The P61 is a new lamp assembly (bulb and reflector). Unscrew the bezel, remove the P60, drop in the P61, screw the bezel back on. Quite simple.


----------



## berklee46 (Feb 18, 2005)

*Re: Best LEO \"patrol duty\" flashlight*

Well, I just did my annual locker-cleaning, and (again) went from an Uncle Mike's duty bag to a a nice alluminum briefcase. I tell myself that I should try to keep things simple and easy, instead of carrying everything I own and 30 copies of every form we have! /ubbthreads/images/graemlins/ooo.gif

I even ended up replacing both of my duty lights that I've had forever to streamline things there too. My main one is obviously the big Magcharger, and my belt light is the Streamlight Stinger. I've had both for 12+ years, but had that itch for a change. 
The Stinger never really impressed me, but was compact enough for my belt and rechargeable too. It was replaced this week with a Surefire L4. I can't say enough good things about this L4. In a dark room, it lights everything up as if you'd just turned on all the overhead lights. The Stinger lit things up, but there really isn't a comparison - no way. 

The Mag ended up being too big for the briefcase and I decided to try out the Tigerlight rechargeable instead. 
I didn't want the OC spray option, so I got the 8" light. It arrived today and looks like a Mag with a few inches cut off the end, which is just what I wanted. I didn't want "small" because sometimes it's nice to have something with substance in your hand, just in case things go south quickly...I haven't tried it out yet, but from what I've read, with both lights being kept stock, the Tigerlight is more powerful. Tonights midnight shift will be a good test for it, but for the price I paid, and getting rid of some of the bulkiness of the Mag, it should be well worth it.

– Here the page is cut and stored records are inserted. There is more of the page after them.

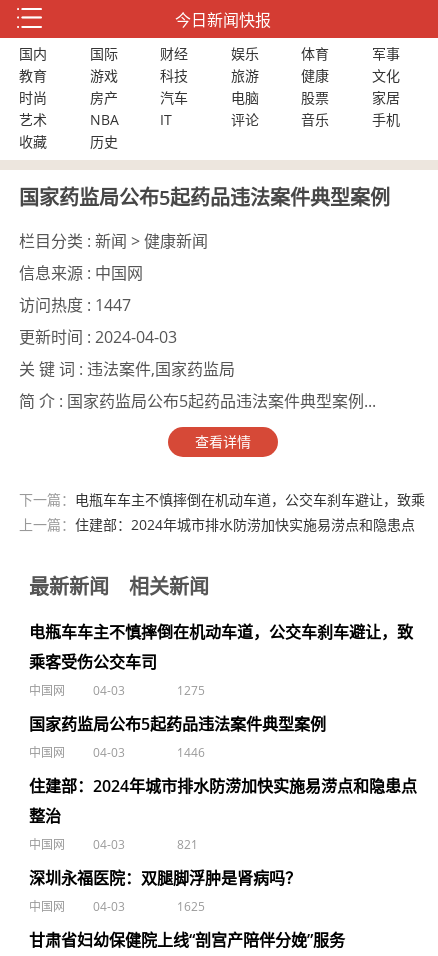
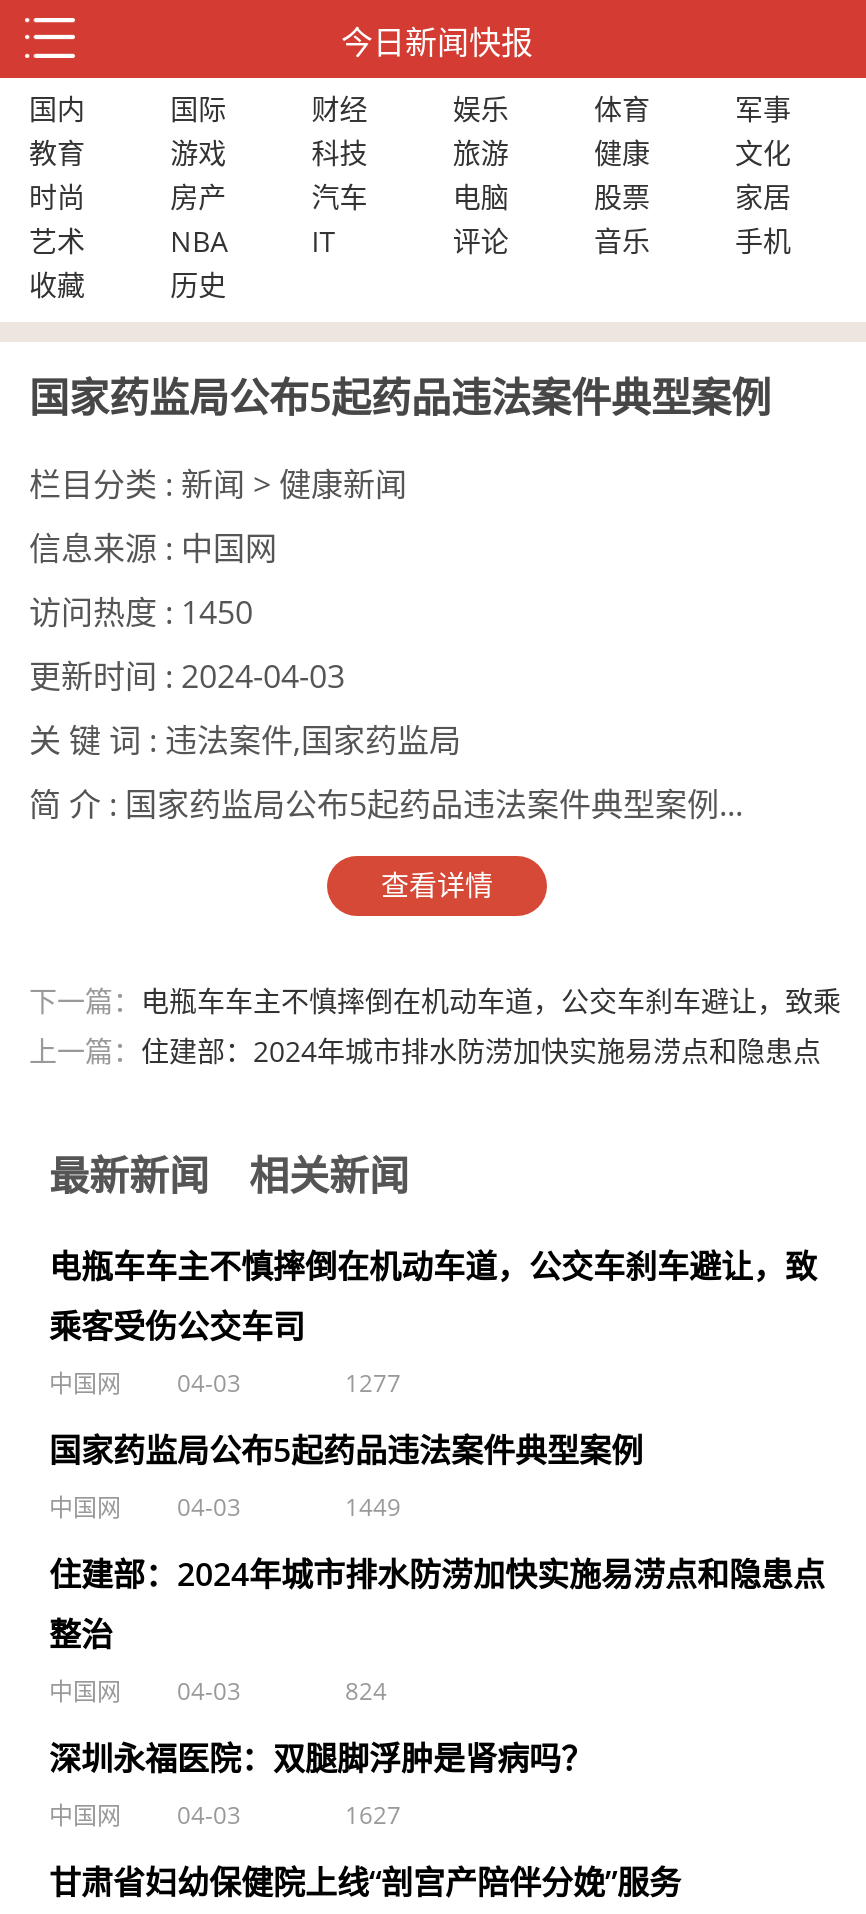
- 访问热度 : 1447
+ 访问热度 : 1450

- 1275
+ 1277

- 1446
+ 1449

- 821
+ 824

- 1625
+ 1627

The only complaint I have with the Tigerlight so far is the gold band around it. My promotion should be happening in the next month or two, and the last thing I need is to stroll into work with a new flashlight with a gold band around it. I'm sure you could imagine the heat I'd take for that! So, before the light even went into the charger, that gold band was covered up with some black 3M reflective tape. /ubbthreads/images/graemlins/grin.gif

If I'd never started coming around these forums, I'd never be bothering to replace these lights, or spend lots of $$ on flashlights this month just for the fun of it, but at least I'm not alone...


----------



## Size15's (Feb 18, 2005)

*Re: Best LEO \"patrol duty\" flashlight*

I don't have any experience of using flashlights as "dutylights" but this photo may help give some scale.


----------



## HighLight (Feb 18, 2005)

*Re: Best LEO \*

deleted


----------



## dh515 (Feb 19, 2005)

*Re: Best LEO \"patrol duty\" flashlight*

My current one is the 10x Dominator, which I carry on my duty belt. As far as stock lights go, nothing I've carried beats this light for output. In the past, I have used and still have the Ultrastinger, Maglight rechargeable, Streamlight 20xl, Tigerlight, Surefire 6P and a Stinger. On full burn with both bulbs, the 10x is brighter than a patrol unit's spotlight. Down side is only 20 mins. of run time. If I remember correctly, the low bulb is good for an hour at 60 lumens (good for vehicle searches, report or ticket writing, etc). The two bulbs that give you a choice of either high or low beam is one of the light's best features. The light does have kind of a weird shape. Won't fit well in a sap pocket if that's where you carry your light. Is okay in the side pocket of BDU's or on a belt with a good holder. Another not so good feature is that the bulbs are rather fragile. The light isn't too forgiving of being dropped or of being used to whack somebody at $30 a bulb! I have two extra batteries that I carry with me for extended use if needed and the charger comes with a 12v cord for use in the car. 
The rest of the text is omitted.